WHAT TO DO:
Repeat word for word the line with "[380,1658,410,1675] del ->" and every line after it until the records below run out.

[[ SOURCE INFORMATION open ]]

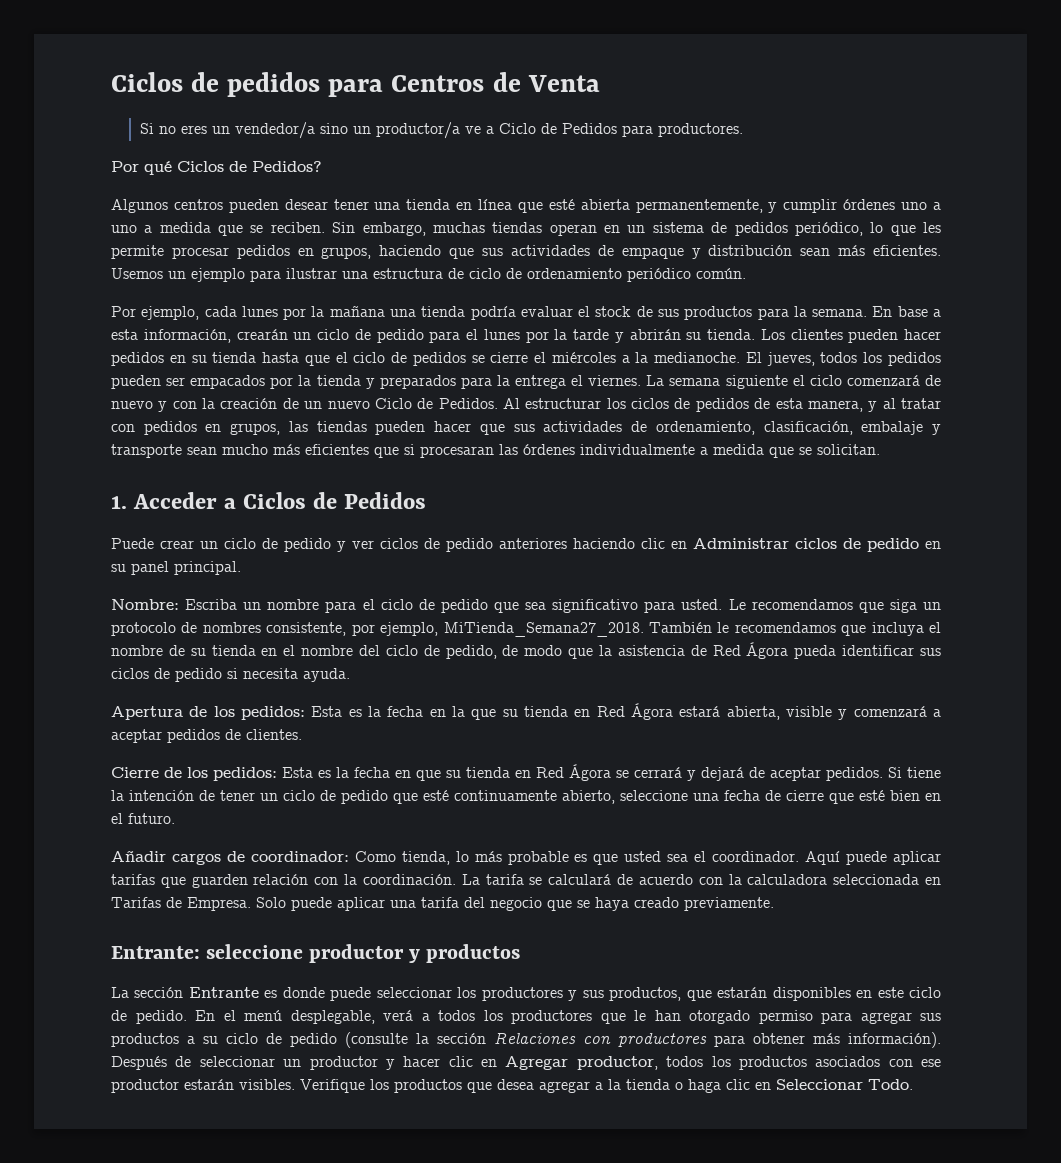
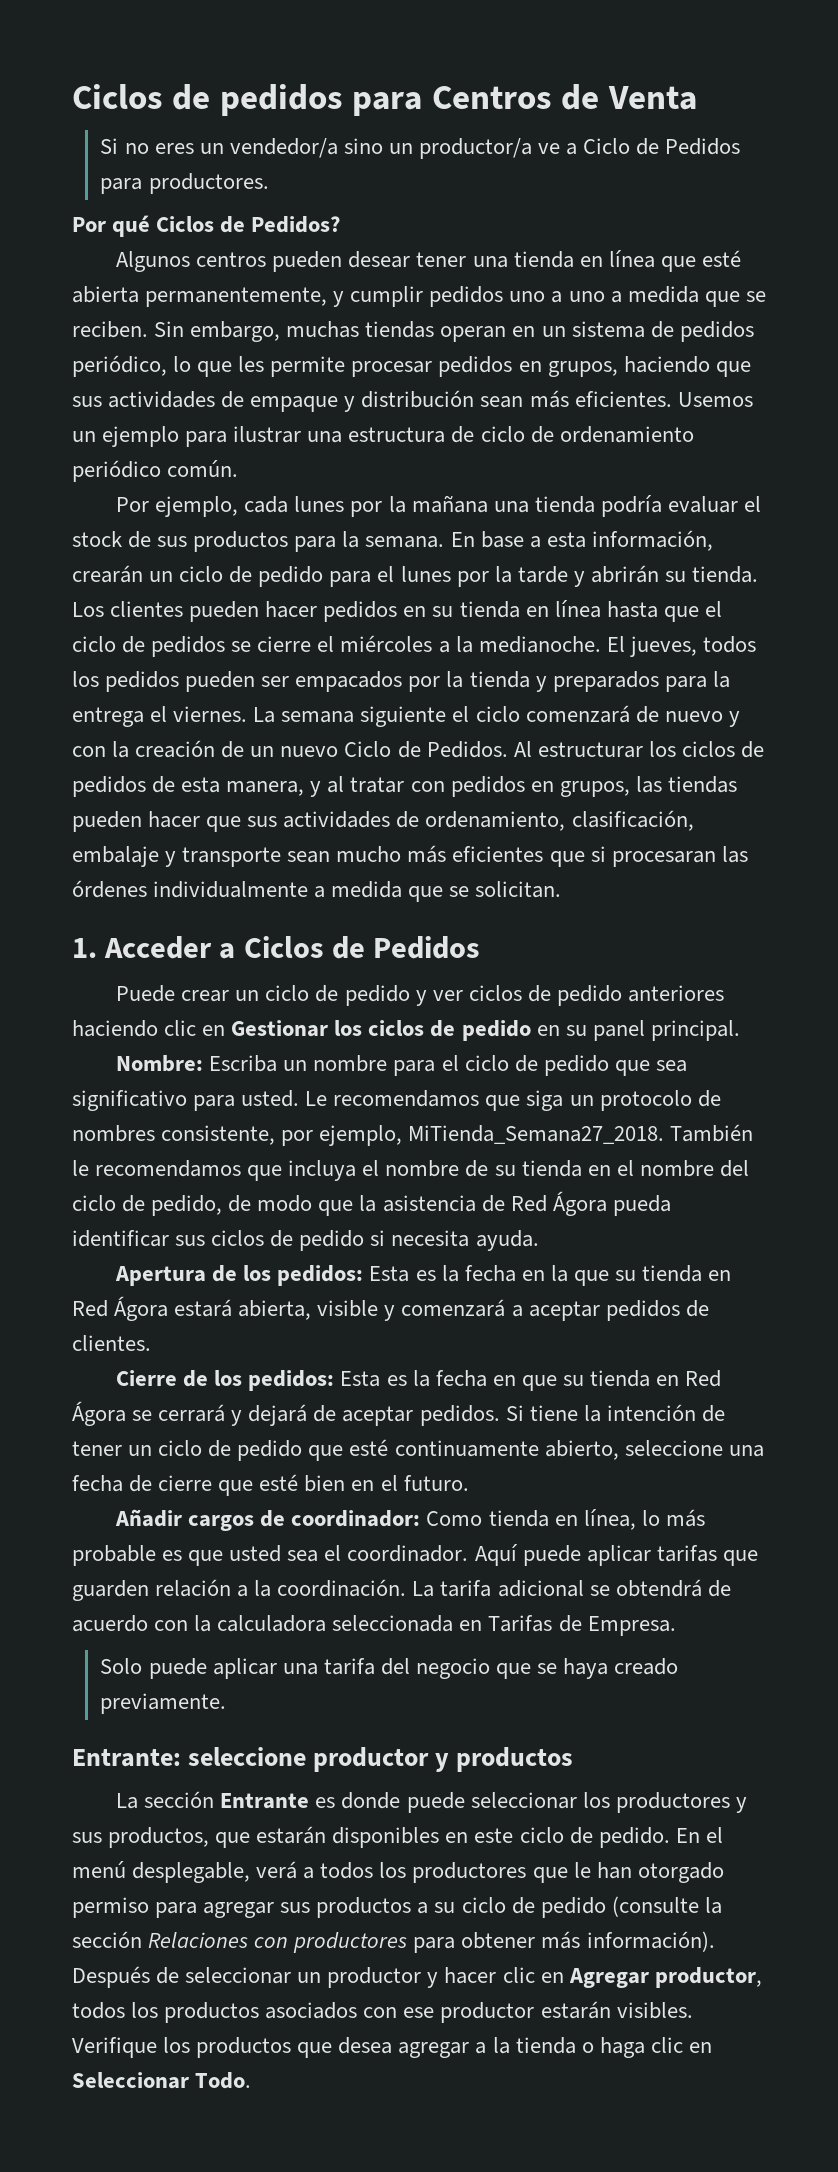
[843,199,896,210] órdenes -> [429,286,504,307] pedidos
(257, 357) none -> [525,600,601,618] en línea
[693,538,789,549] Administrar -> [231,1020,363,1037] Gestionar los
[401,851,450,865] tienda, -> [488,1509,636,1530] tienda en línea,
[314,877,339,885] con -> [237,1585,249,1597] a
[529,874,612,885] se calculará -> [497,1579,702,1597] adicional se obtendrá
(251, 904) none -> (676, 1626) //

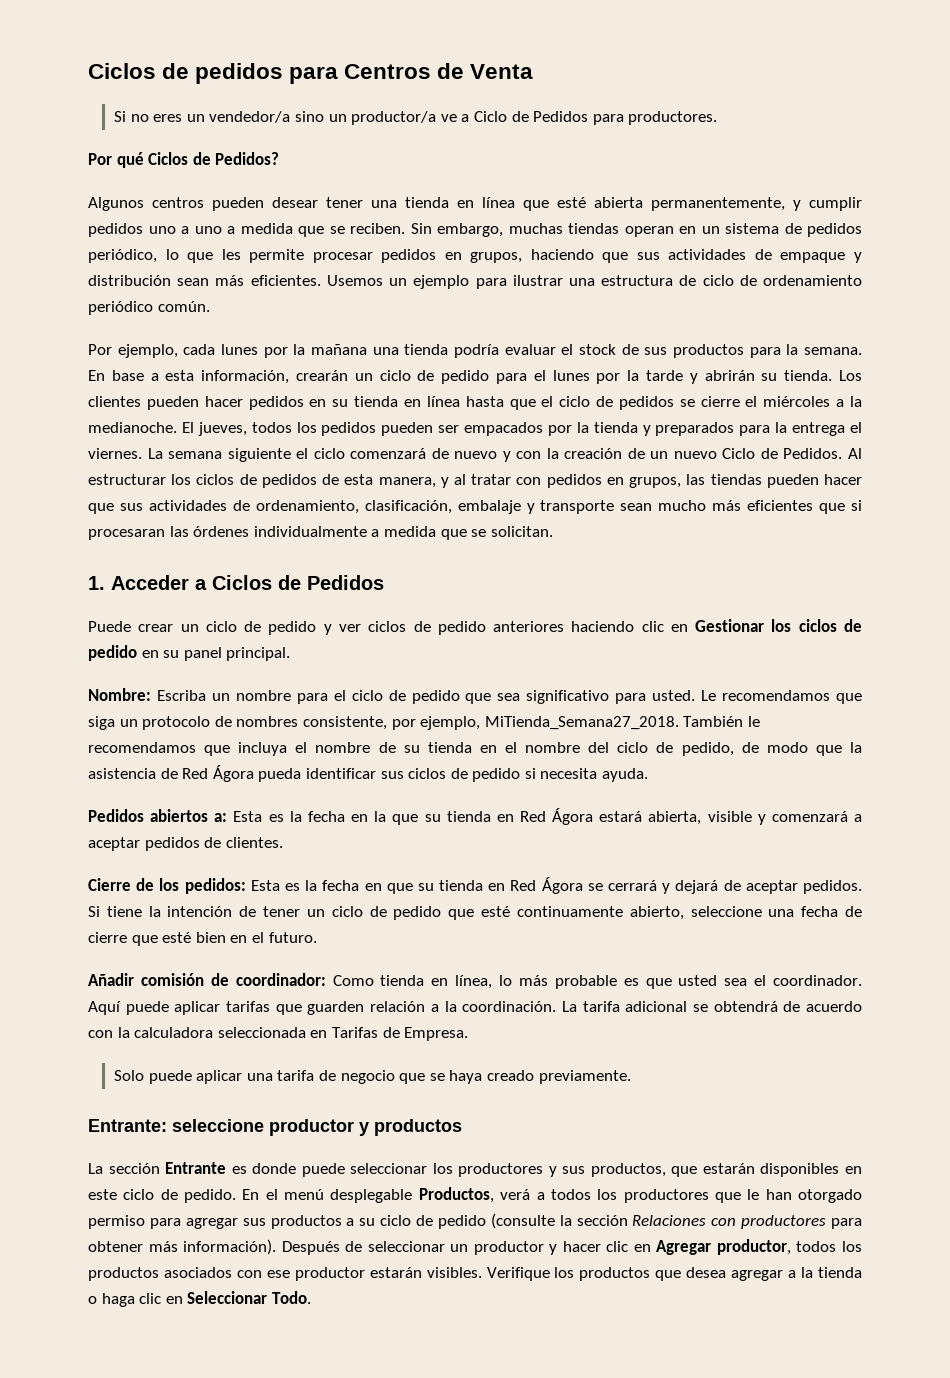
[115,1265,364,1286] Apertura de los pedidos: -> [88,809,228,822] Pedidos abiertos a:
[188,1515,255,1531] cargos -> [140,973,204,986] comisión
[380,1658,410,1675] del -> [318,1070,336,1081] de
[132,1862,251,1883] desplegable, -> [330,1187,494,1203] desplegable Productos,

[[ SOURCE INFORMATION closed ]]

EXERCISE SOLUTION:
[380,1658,410,1675] del -> [318,1070,336,1081] de
[132,1862,251,1883] desplegable, -> [330,1187,494,1203] desplegable Productos,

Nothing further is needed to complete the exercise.